De manière générale, M. Gérard Mestrallet a insisté sur le « besoin criant d'investissements » dans le secteur énergétique (électricité et gaz) en Europe, rappelant que l'Agence internationale de l'énergie avait estimé à 1.000 milliards d'euros le montant des besoins en la matière d'ici à 2030, dont 750 milliards pour l'électricité : 650 milliards pour la génération et 100 milliards pour les réseaux de transport.

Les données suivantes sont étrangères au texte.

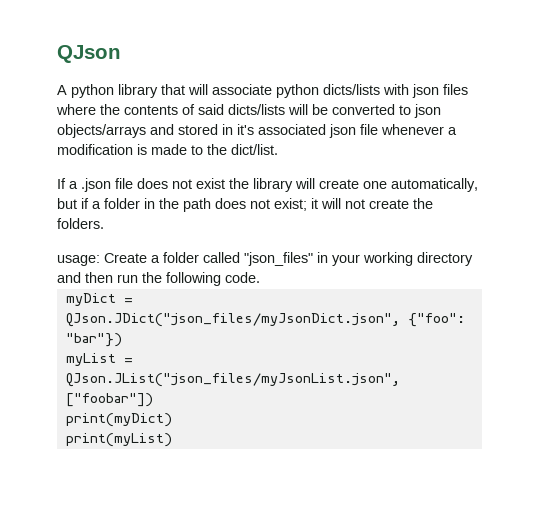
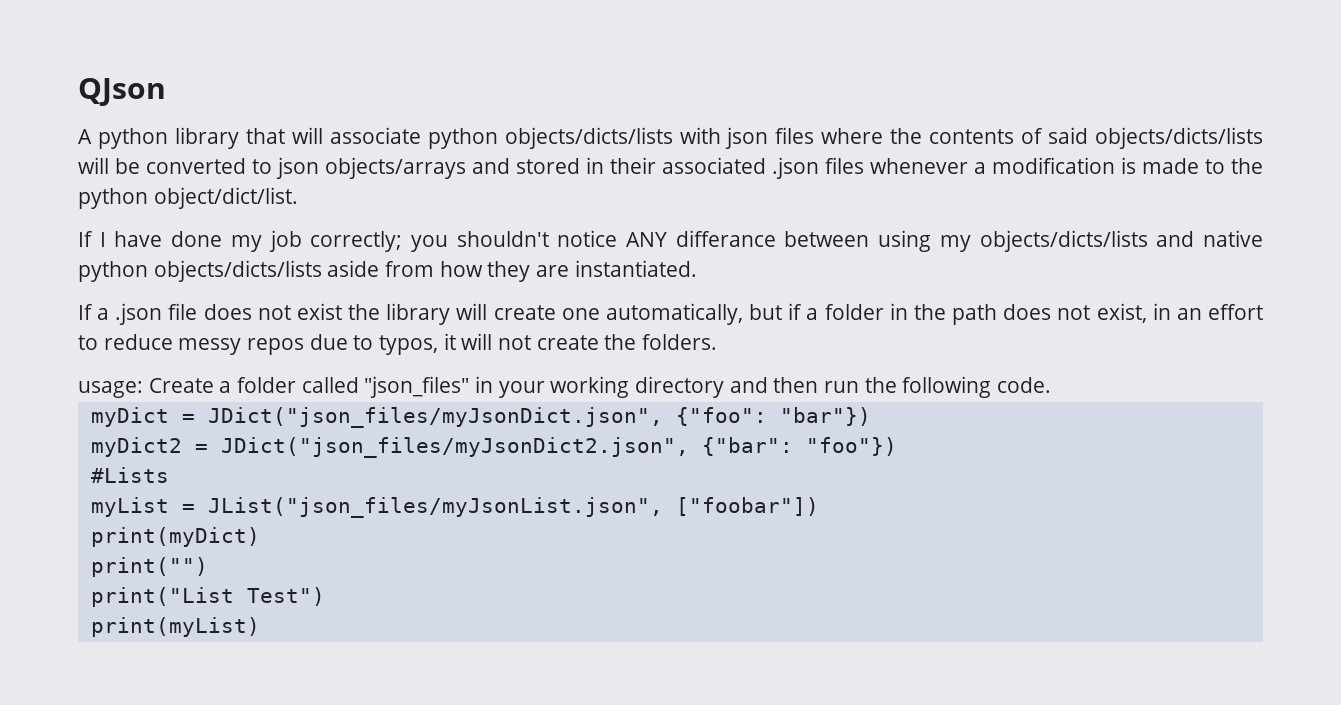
- A python library that will associate python dicts/lists with json files where the contents of said dicts/lists will be converted to json objects/arrays and stored in it's associated json file whenever a modification is made to the dict/list.
+ A python library that will associate python objects/dicts/lists with json files where the contents of said objects/dicts/lists will be converted to json objects/arrays and stored in their associated .json files whenever a modification is made to the python object/dict/list.
+ If I have done my job correctly; you shouldn't notice ANY differance between using my objects/dicts/lists and native python objects/dicts/lists aside from how they are instantiated.
- If a .json file does not exist the library will create one automatically, but if a folder in the path does not exist; it will not create the folders.
+ If a .json file does not exist the library will create one automatically, but if a folder in the path does not exist, in an effort to reduce messy repos due to typos, it will not create the folders.
- myDict = QJson.JDict("json_files/myJsonDict.json", {"foo": "bar"})
+ myDict = JDict("json_files/myJsonDict.json", {"foo": "bar"})
+ myDict2 = JDict("json_files/myJsonDict2.json", {"bar": "foo"})
+ #Lists
- myList = QJson.JList("json_files/myJsonList.json", ["foobar"])
+ myList = JList("json_files/myJsonList.json", ["foobar"])
+ print("")
+ print("List Test")

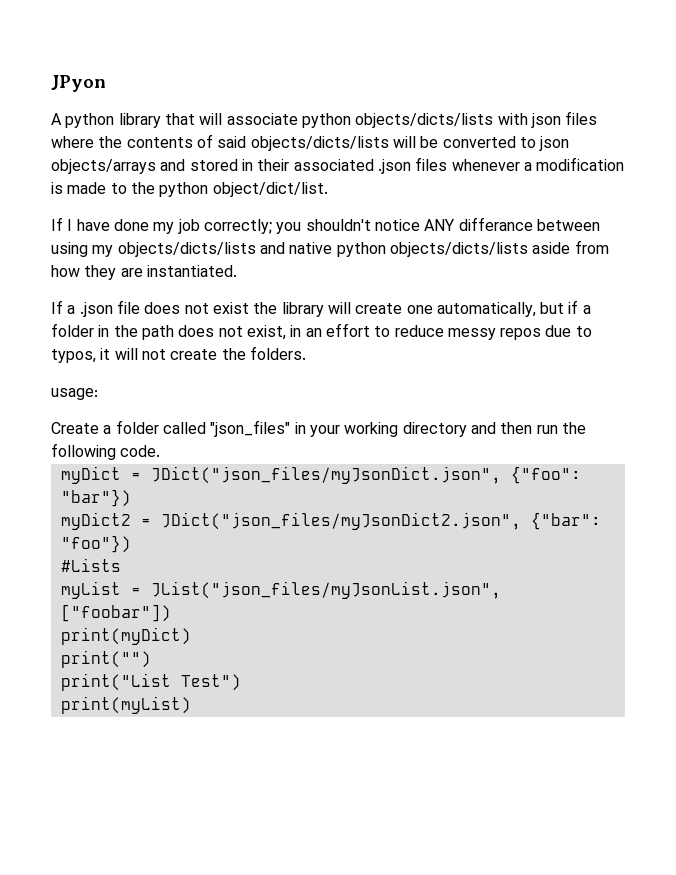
- QJson
+ JPyon
- usage: Create a folder called "json_files" in your working directory and then run the following code.
+ usage:
+ Create a folder called "json_files" in your working directory and then run the following code.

Il a illustré son propos en montrant que, si la « plaque électrique » définie précédemment semblait relativement bien intégrée, l'Espagne, l'Italie et les pays de l'est de l'Europe restaient en revanche encore à l'écart de cet ensemble en raison du manque d'interconnexions des réseaux, et que le réseau européen, dans sa globalité, se caractérisait par la saturation permanente ou à 75 % d'un nombre significatif de points d'interconnexion transfrontalière.
Il a ensuite déclaré que la sécurité de l'approvisionnement électrique de l'Europe supposait le respect de quatre conditions :
- une meilleure intégration des réseaux et une coordination de leurs gestionnaires, ce qu'il a lié à la création d'un régulateur européen doté de pouvoirs contraignants en matière de régulation des questions binationales ou internationales, en particulier les interconnexions électriques, et capable de favoriser une harmonisation des règles et normes de gestion des régulateurs nationaux ;
- une anticipation suffisante des besoins d'investissement, se félicitant, à cet égard, de la programmation pluriannuelle des investissements (PPI) française et souhaitant qu'un tel outil soit disponible à l'échelle européenne, assorti de la mise en place d'une déclaration d'utilité publique communautaire pour les projets d'infrastructures d'intérêt européen. Il a en outre estimé, la prévision étant par nature incertaine et, s'agissant particulièrement de la fourniture d'électricité, le coût de l'erreur considérable, qu'il convenait de formaliser des estimations prudentes, c'est-à-dire qui garantissent la satisfaction des hypothèses de demande les plus élevées ;
- la disponibilité de moyens de production de pointe suffisants, soulignant notamment le rôle que pourraient jouer les unités de cogénération ainsi que la multiplication des stations hydroélectriques de transfert d'énergie par pompage (STEP) ;
- la préservation d'un cadre favorable à l'investissement, insistant sur la nécessité que les prix de l'électricité couvrent bien les besoins d'investissement à long terme de l'unité marginale à construire et incitent, de plus, les consommateurs à économiser l'énergie. Il a ainsi jugé important que le tarif réglementé transitoire d'ajustement du marché (TRTAM), introduit par la loi du 7 décembre 2006 relative au secteur de l'énergie, n'ait bien qu'un caractère provisoire, comme l'a souhaité le législateur. Puis il a conclu en expliquant que les producteurs, qui doivent réaliser des investissements sur le long, voire le très long terme, ont avant tout besoin de stabilité et de prévisibilité de leur environnement, par exemple sur la problématique des rejets de CO2.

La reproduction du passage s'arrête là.